DEVELOPMENT OF HIGHLY STEREOSELECTIVE REACTIONS BASED ON TRICARBONYL (ETA-6-O-TRIMETHYLSILYLBENZALDEHYDE)-CHROMIUM(0) COMPLEX

Treatment of the tricarbonyl(eta6-o-trimethylsilylbenzaldehyde)chromium (0) complex with cyclic silyl enol ether species under the Mukaiyama condition resulted in highly stereoselective formation of syn-aldol products, whereas the aldol reaction with O-silyl ketene O,S-acetals afforded the corresponding anti-products in a highly stereoselective manner. The tricarbonyl(eta6- o-trimethylsilylbenzaldehyde)chromium(0) complex has also emerged as an excellent substrate for highly regio- and stereoselective construction of cis-3,5-isoxazolidine derivatives in the 1,3-dipolar cycloaddition reaction.

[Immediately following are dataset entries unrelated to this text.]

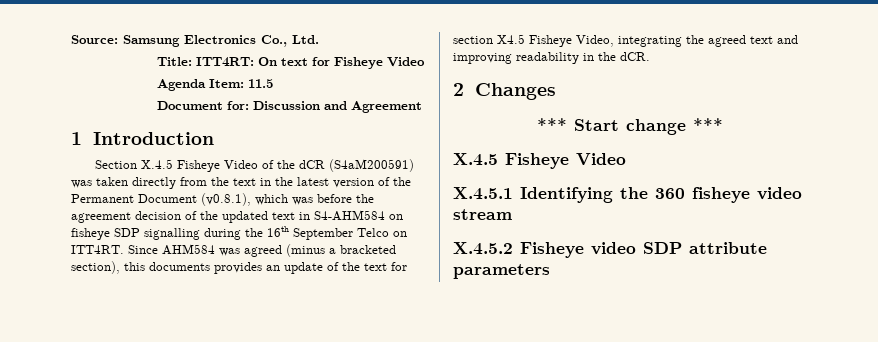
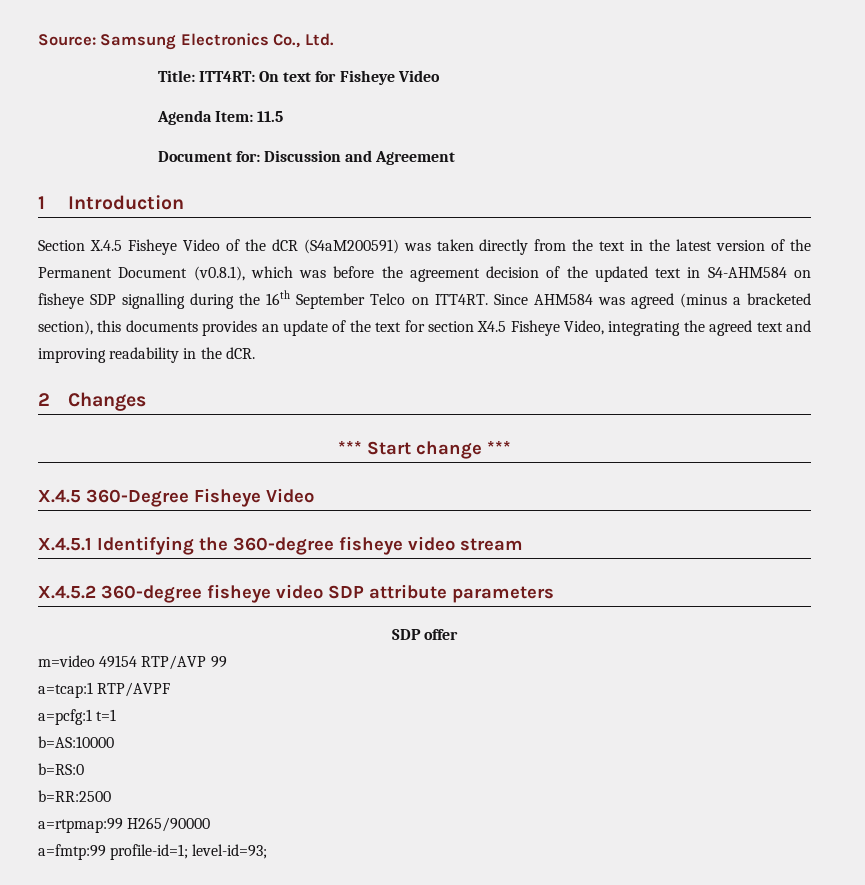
  *** Start change ***
- X.4.5 Fisheye Video
+ X.4.5 360-Degree Fisheye Video
- X.4.5.1 Identifying the 360 fisheye video stream
+ X.4.5.1 Identifying the 360-degree fisheye video stream
- X.4.5.2 Fisheye video SDP attribute parameters
+ X.4.5.2 360-degree fisheye video SDP attribute parameters
+ SDP offer
+ m=video 49154 RTP/AVP 99
+ a=tcap:1 RTP/AVPF
+ a=pcfg:1 t=1
+ b=AS:10000
+ b=RS:0
+ b=RR:2500
+ a=rtpmap:99 H265/90000
+ a=fmtp:99 profile-id=1; level-id=93;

By taking advantage of our newly developed aldol reaction, we have succeeded in highly stereocontrolled syntheses of some biologically active compounds such as C-13 side chains of taxol and taxotere, the N-terminal amino acid of nikkomycin B and Bx, and antitumor styryllactones: goniofufurone, goniotriol, and goniothalenol.